Let $X,Y \in L^2$ be independent random variables and $G$ be a sub $\sigma$-algebra. Then $$E[XY|G]=E[X|G]\cdot E[Y|G].$$
Here is my alleged proof: Since $X,Y \in L^2$, all the conditional expectations are well-defined. Then $$ \begin{align}E[XY|G]&=E\bigg[E[XY|\sigma(G,X)]\big|G\bigg]\ \ \ \ (\because\text{tower property}) \\&=E\bigg[X\ E[Y|\sigma(G,X)]\big|G\bigg] \\&=E\bigg[X\ E[Y|G]\big|G\bigg] \ \ \ \ (\because \text{$X$ and $Y$ indep}) \\&=E[Y|G]\cdot E[X|G] \ \ \ (\because \text{$E[Y|G]$ is $G$ measurable}) \end{align}$$ yields the result.
Is my proof okay? Any help is appreciated.
As I commented, there is a gap in the second to the last step; we need that $X$ is independent with $\sigma(Y,G)$.

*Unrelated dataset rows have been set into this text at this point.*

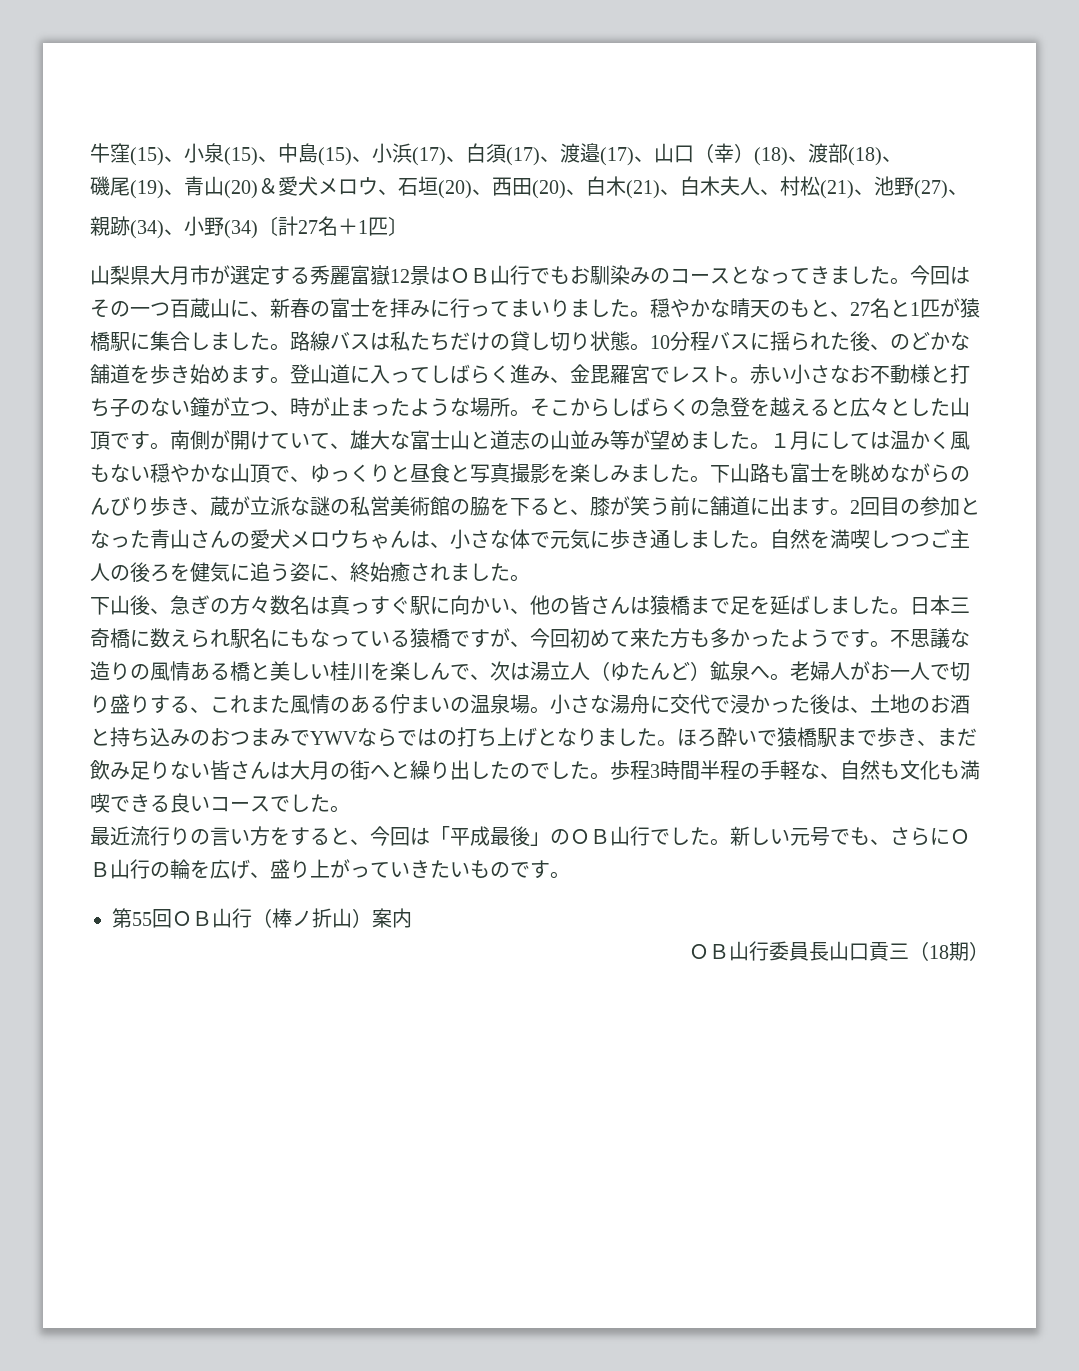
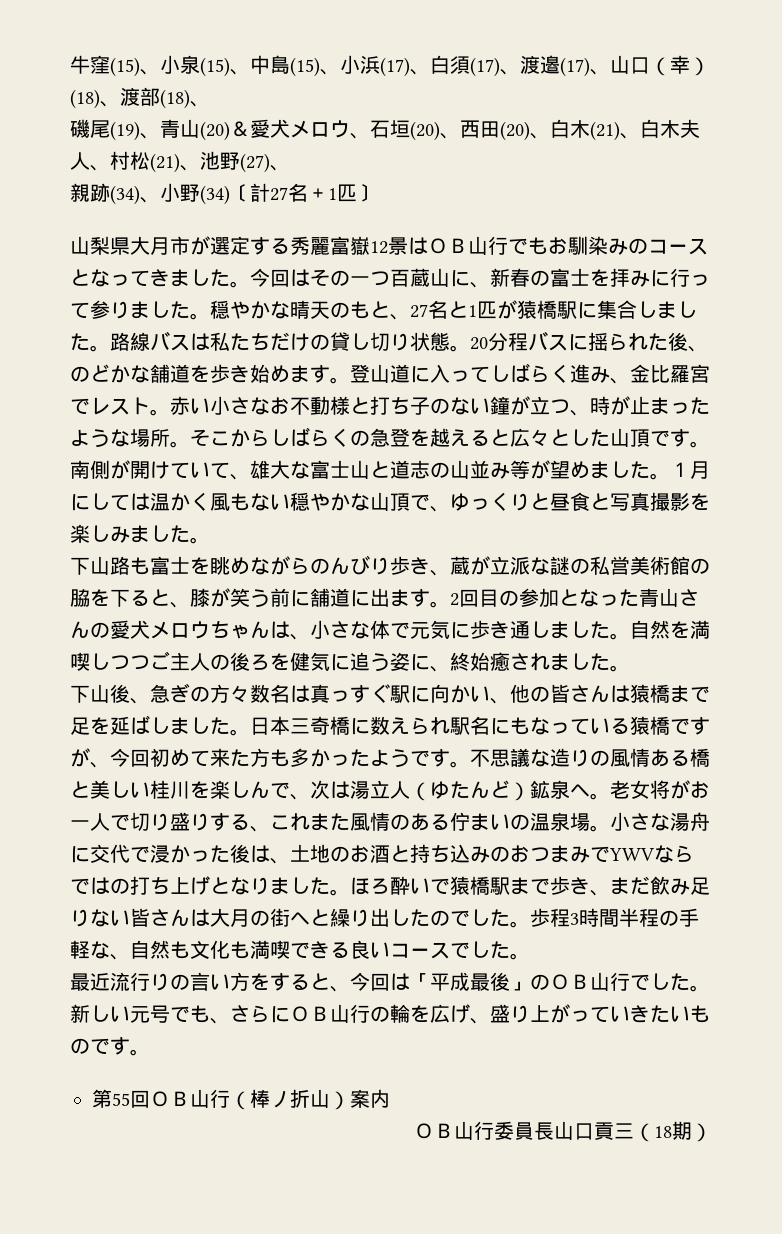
- 今回はその一つ百蔵山に、新春の富士を拝みに行ってまいりました。
+ 今回はその一つ百蔵山に、新春の富士を拝みに行って参りました。
- 10分程バスに揺られた後、のどかな舗道を歩き始めます。
+ 20分程バスに揺られた後、のどかな舗道を歩き始めます。
- 登山道に入ってしばらく進み、金毘羅宮でレスト。
+ 登山道に入ってしばらく進み、金比羅宮でレスト。
- １月にしては温かく風もない穏やかな山頂で、ゆっくりと昼食と写真撮影を楽しみました。下山路も富士を眺めながらのんびり歩き、蔵が立派な謎の私営美術館の脇を下ると、膝が笑う前に舗道に出ます。
+ １月にしては温かく風もない穏やかな山頂で、ゆっくりと昼食と写真撮影を楽しみました。
+ 下山路も富士を眺めながらのんびり歩き、蔵が立派な謎の私営美術館の脇を下ると、膝が笑う前に舗道に出ます。
- 老婦人がお一人で切り盛りする、これまた風情のある佇まいの温泉場。
+ 老女将がお一人で切り盛りする、これまた風情のある佇まいの温泉場。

Let $\varepsilon_1$ and $\varepsilon_2$ be two independent identically distributed random variables taking the values $-1$ and $1$ with probability $1/2$. Let $X=\varepsilon_1\varepsilon_2$, $Y=\varepsilon_1$ and $\mathcal G=\sigma(\varepsilon_2)$. Then $X$ is independent of $Y$, $$ \mathbb E\left[XY\mid \mathcal G\right]=\mathbb E\left[ \varepsilon_2\mid \mathcal G\right]=\varepsilon_2 $$ and $$ \mathbb E\left[Y\mid \mathcal G\right]=0. $$ Therefore, it seems that we cannot avoid the independence of $X$ with $\sigma(\mathcal G,Y)$ or a similar assumption by interchanging $X$ and $Y$.